BEGIN Data to process

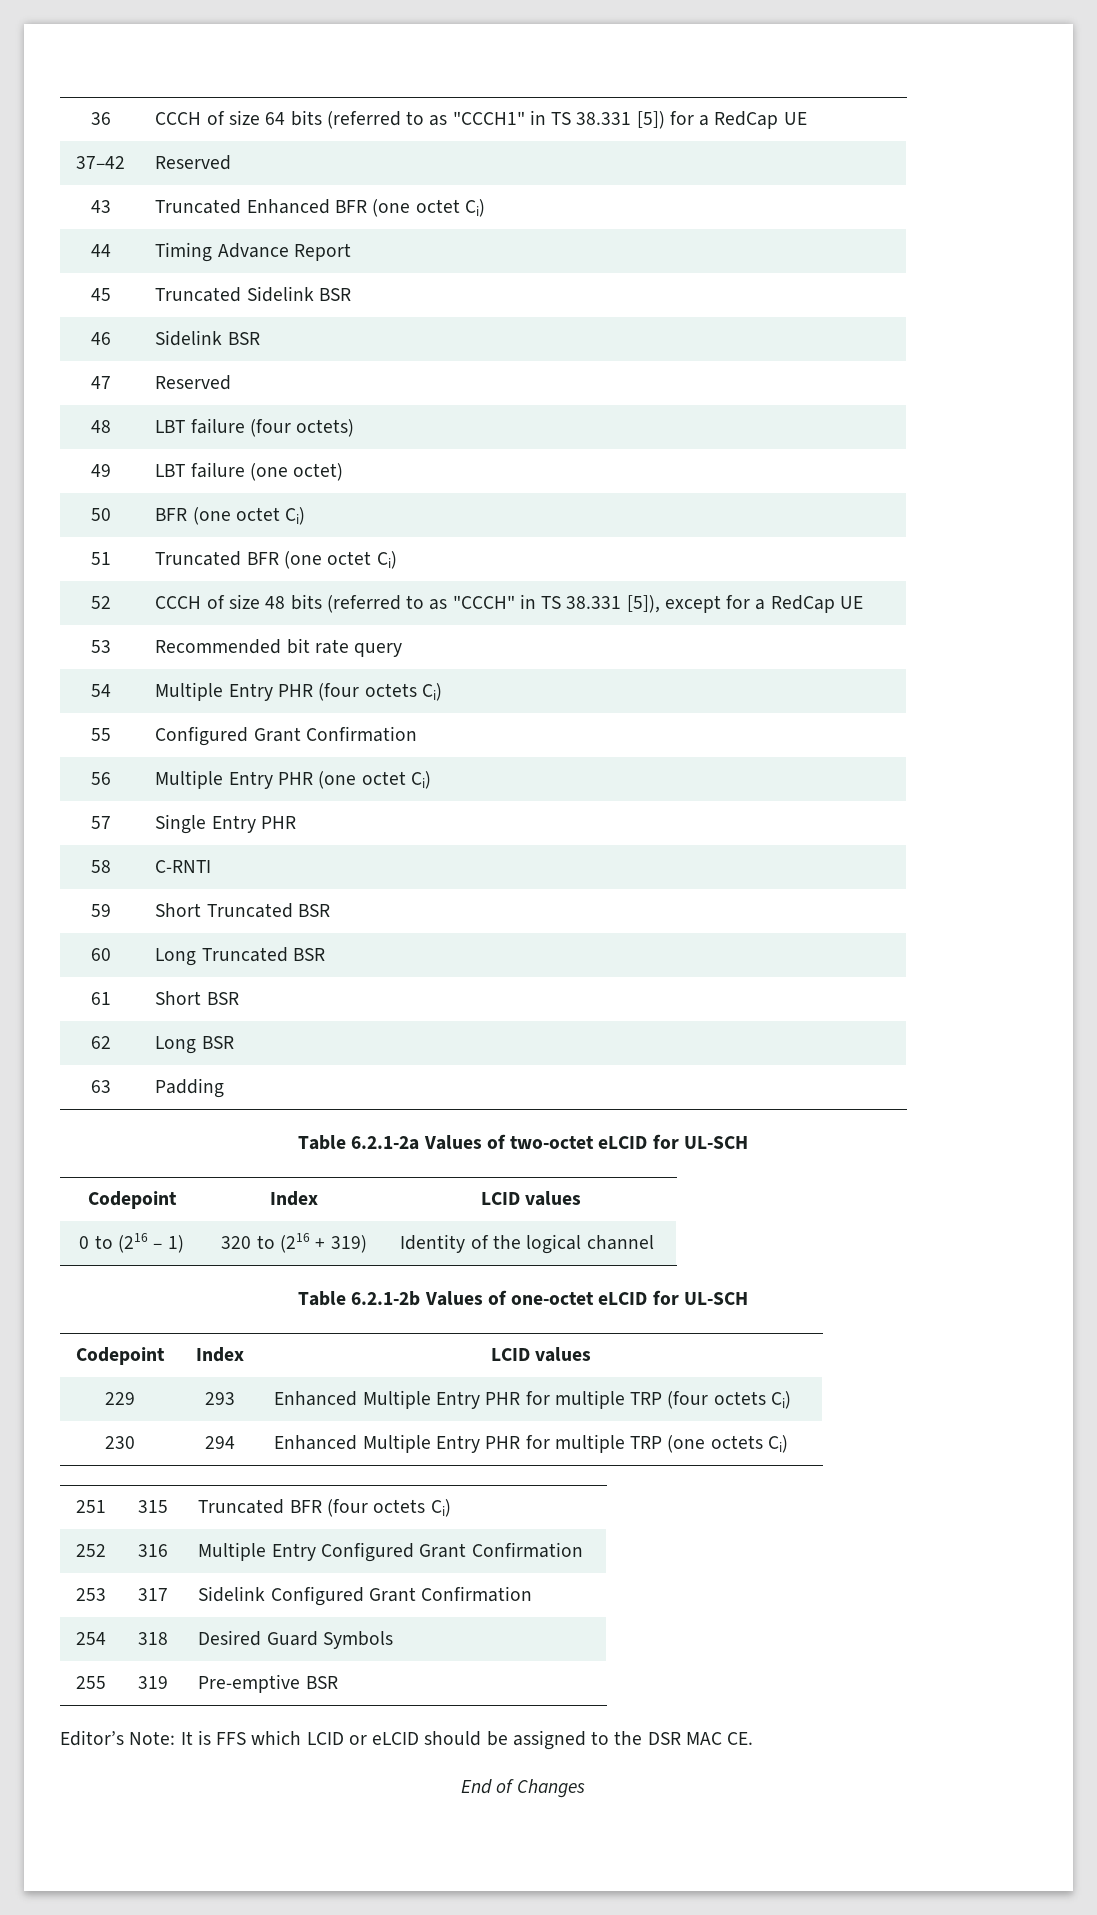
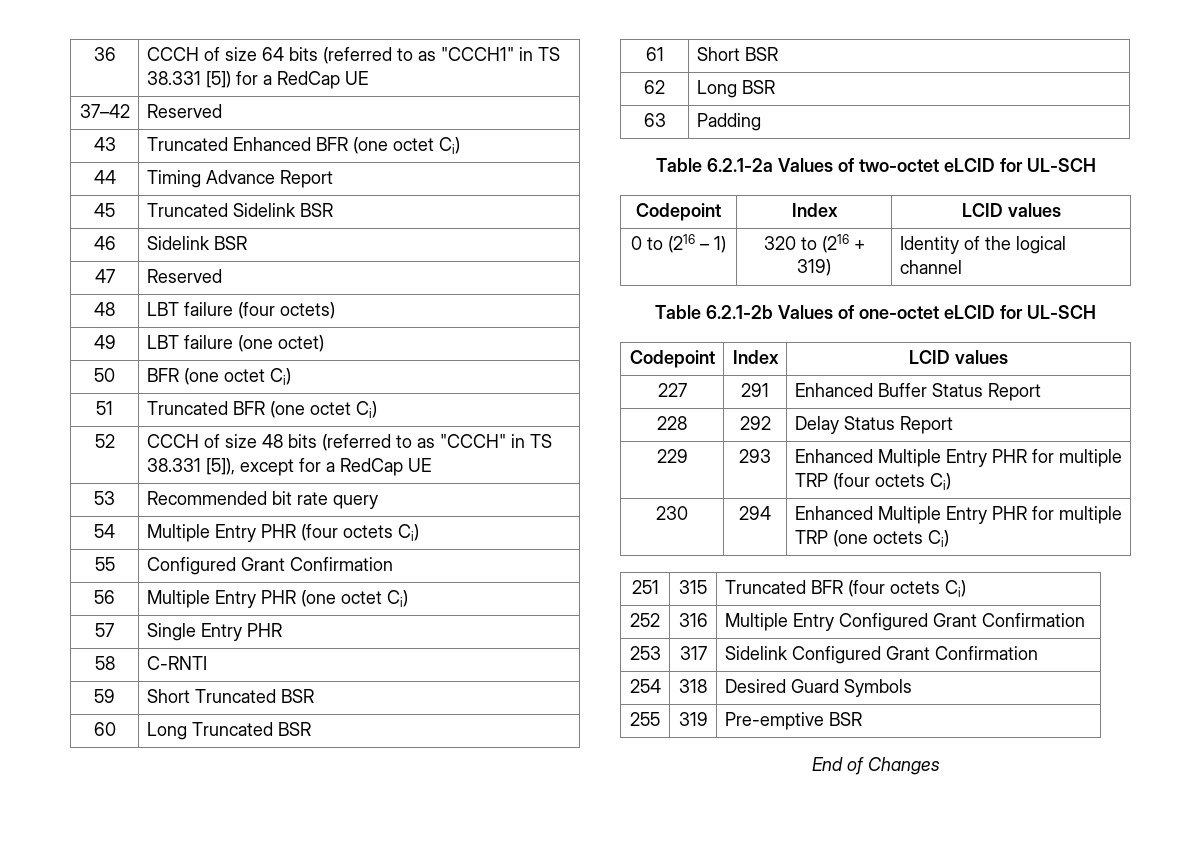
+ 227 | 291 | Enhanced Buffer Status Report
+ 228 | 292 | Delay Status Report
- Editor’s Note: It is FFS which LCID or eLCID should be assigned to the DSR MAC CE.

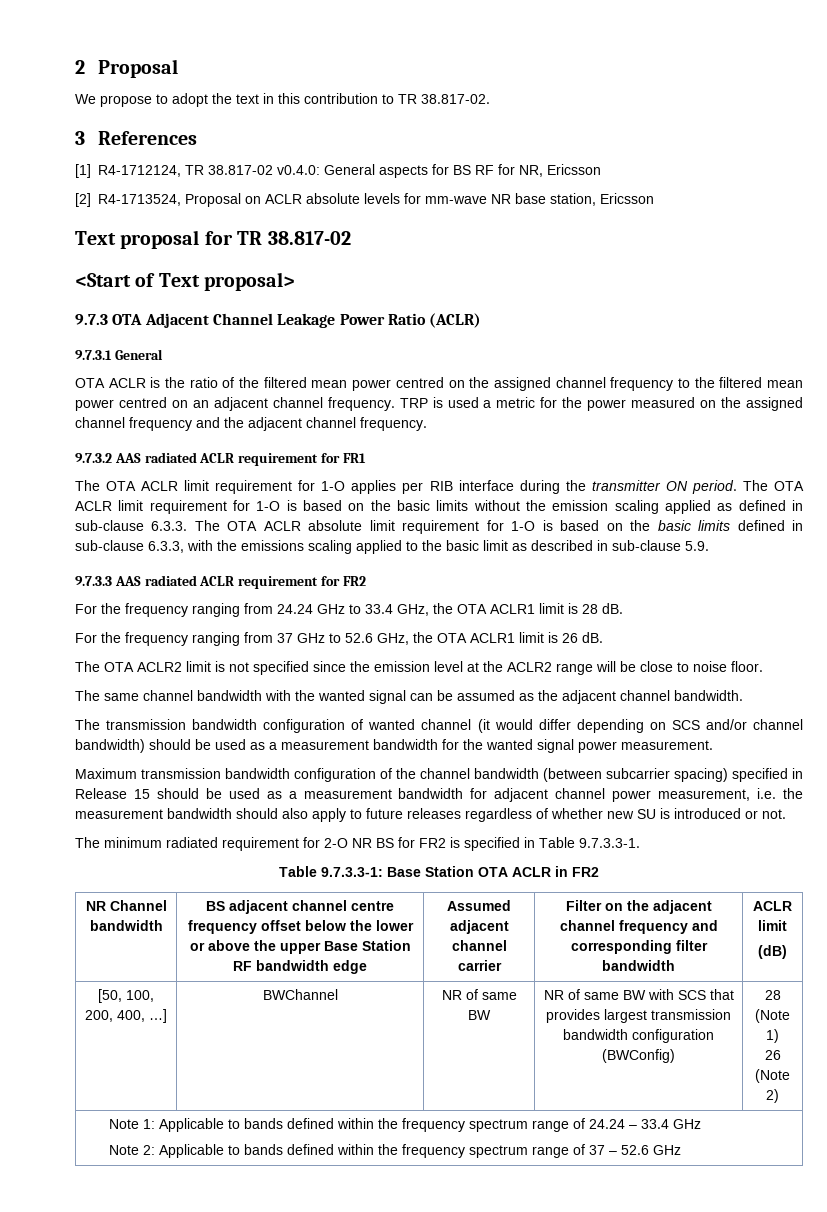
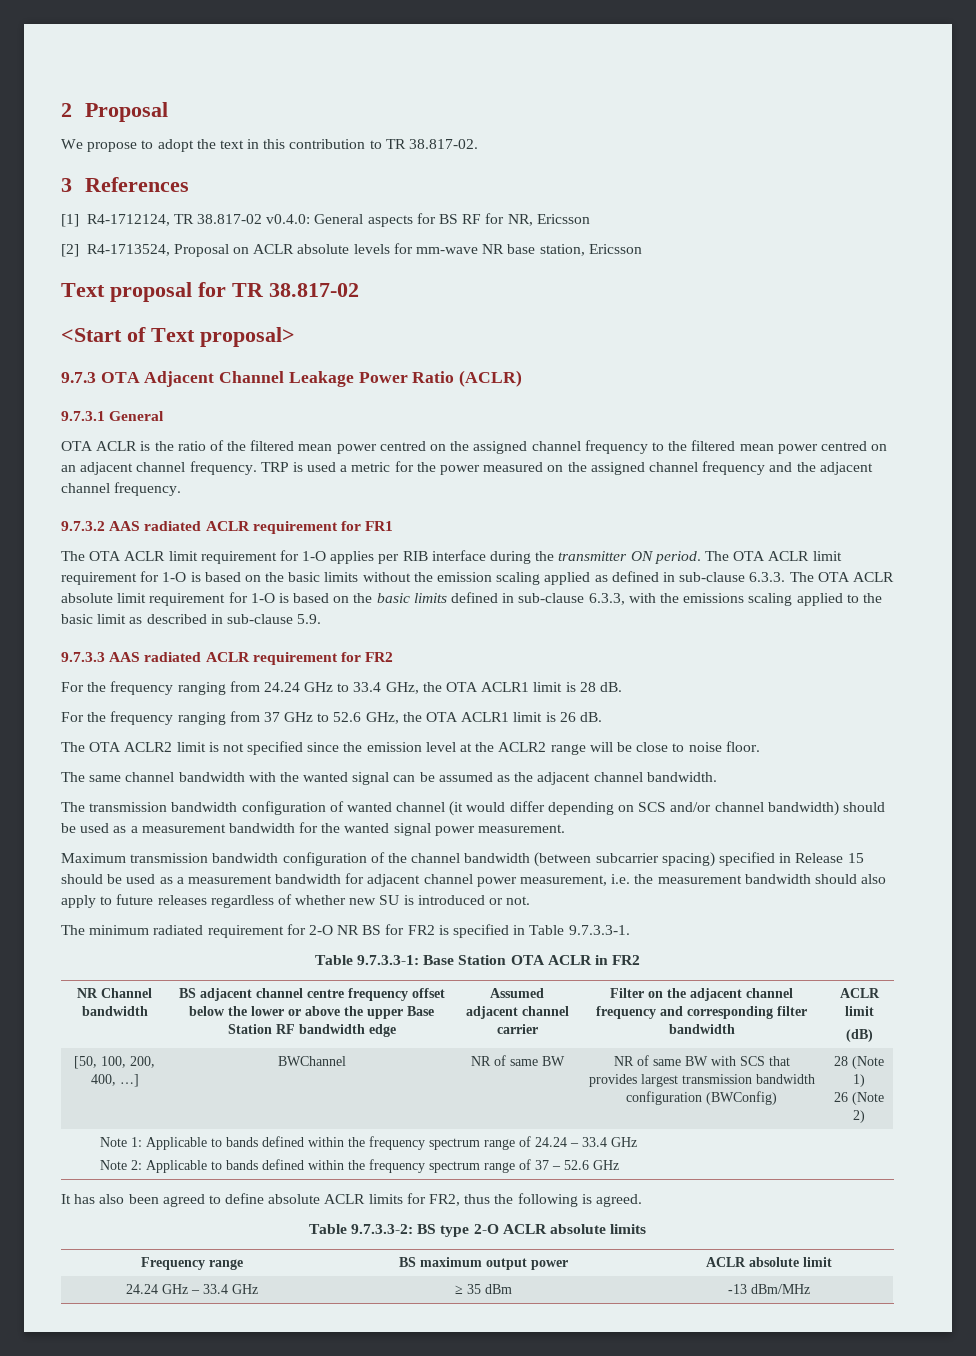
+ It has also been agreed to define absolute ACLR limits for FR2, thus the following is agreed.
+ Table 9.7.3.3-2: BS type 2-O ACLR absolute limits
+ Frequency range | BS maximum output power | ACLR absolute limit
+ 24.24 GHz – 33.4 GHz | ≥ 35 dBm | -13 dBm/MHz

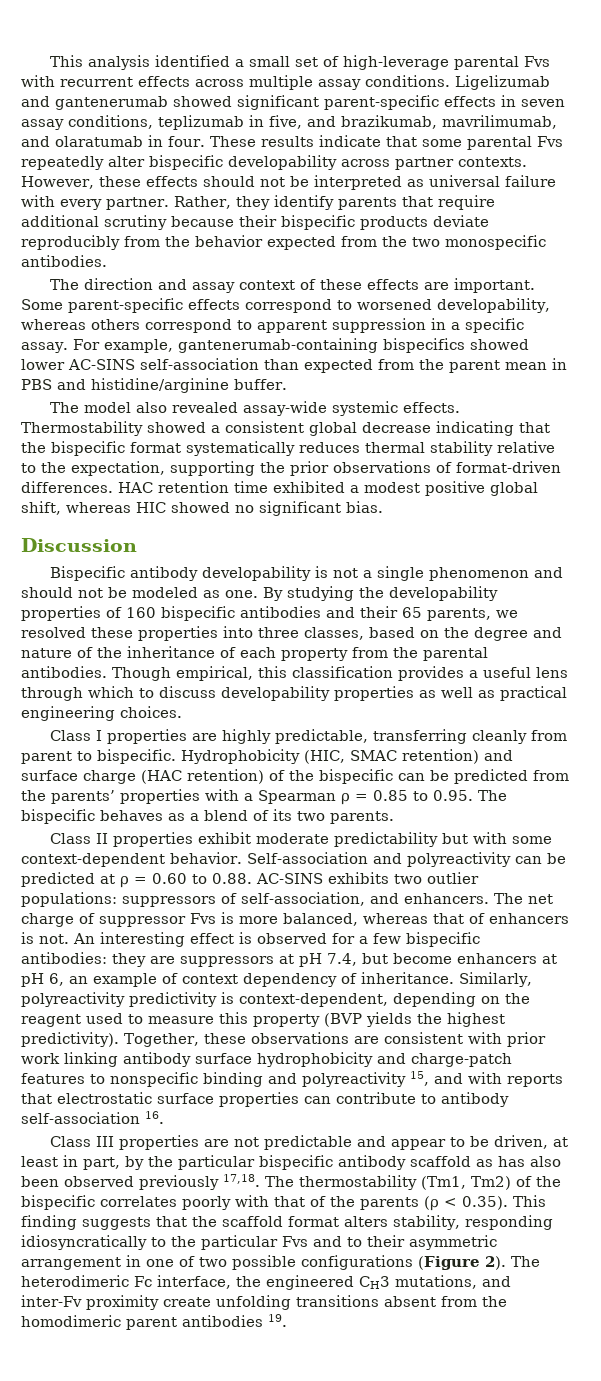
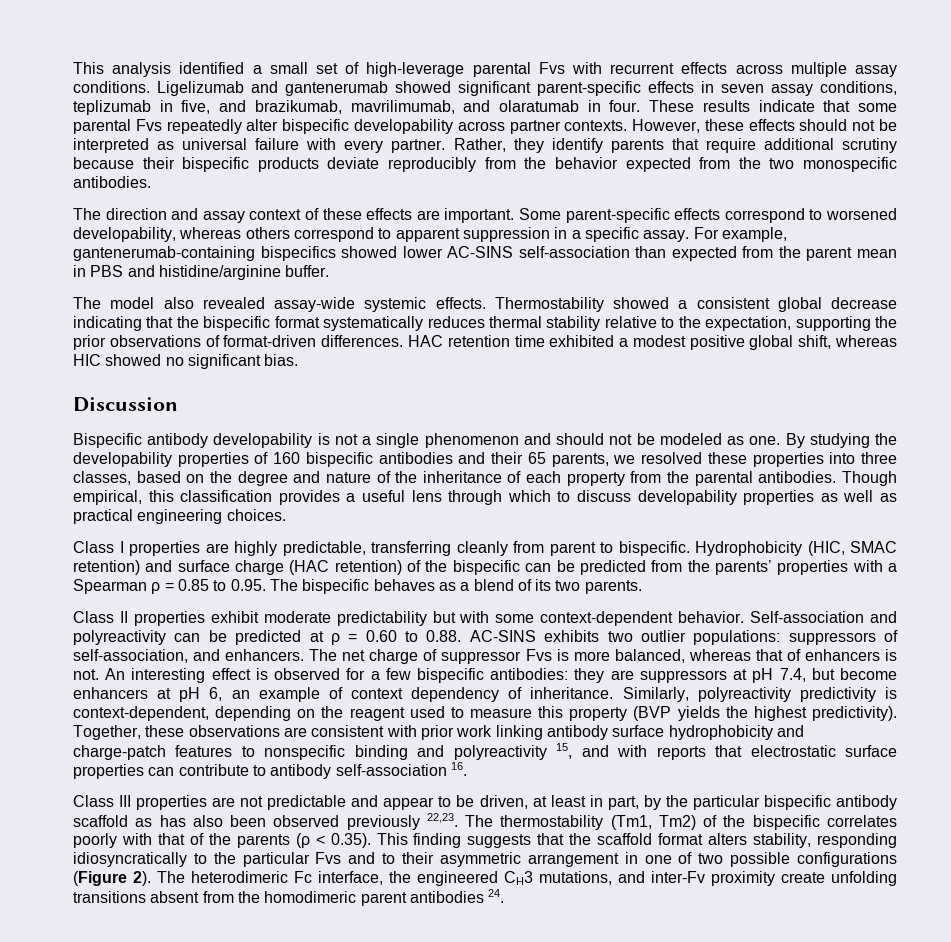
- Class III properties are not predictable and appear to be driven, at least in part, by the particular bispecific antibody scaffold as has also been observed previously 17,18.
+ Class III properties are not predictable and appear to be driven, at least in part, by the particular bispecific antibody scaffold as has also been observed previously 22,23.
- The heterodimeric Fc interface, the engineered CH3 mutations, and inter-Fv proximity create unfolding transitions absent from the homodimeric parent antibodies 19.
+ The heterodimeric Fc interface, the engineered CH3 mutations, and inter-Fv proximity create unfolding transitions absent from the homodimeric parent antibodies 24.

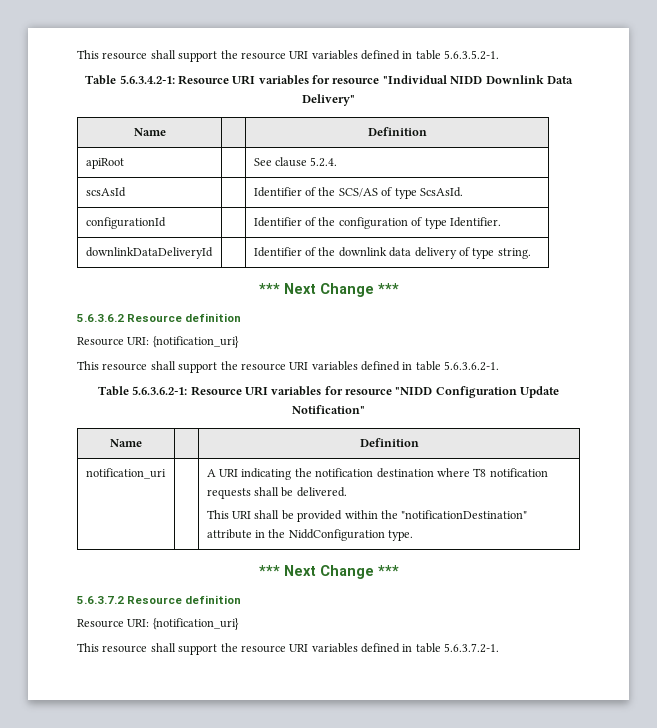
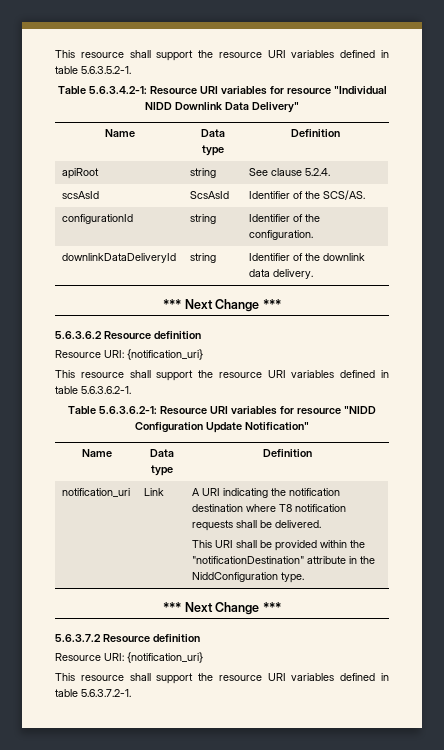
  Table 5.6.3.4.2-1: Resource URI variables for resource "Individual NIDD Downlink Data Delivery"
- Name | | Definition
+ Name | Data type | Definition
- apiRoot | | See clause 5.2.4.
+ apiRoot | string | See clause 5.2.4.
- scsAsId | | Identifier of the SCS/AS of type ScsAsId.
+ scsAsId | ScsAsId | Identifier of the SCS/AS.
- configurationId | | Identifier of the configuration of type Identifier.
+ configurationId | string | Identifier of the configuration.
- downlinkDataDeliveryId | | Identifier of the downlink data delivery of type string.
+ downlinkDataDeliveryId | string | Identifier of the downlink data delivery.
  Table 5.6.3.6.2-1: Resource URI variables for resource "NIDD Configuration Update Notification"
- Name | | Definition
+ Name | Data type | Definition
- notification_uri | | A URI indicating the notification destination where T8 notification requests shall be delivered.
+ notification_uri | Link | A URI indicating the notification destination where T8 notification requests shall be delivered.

END Data to process

» The problem
Copy each line holding "shall" from the material above.

» Answer space
- notification_uri | | A URI indicating the notification destination where T8 notification requests shall be delivered.
+ notification_uri | Link | A URI indicating the notification destination where T8 notification requests shall be delivered.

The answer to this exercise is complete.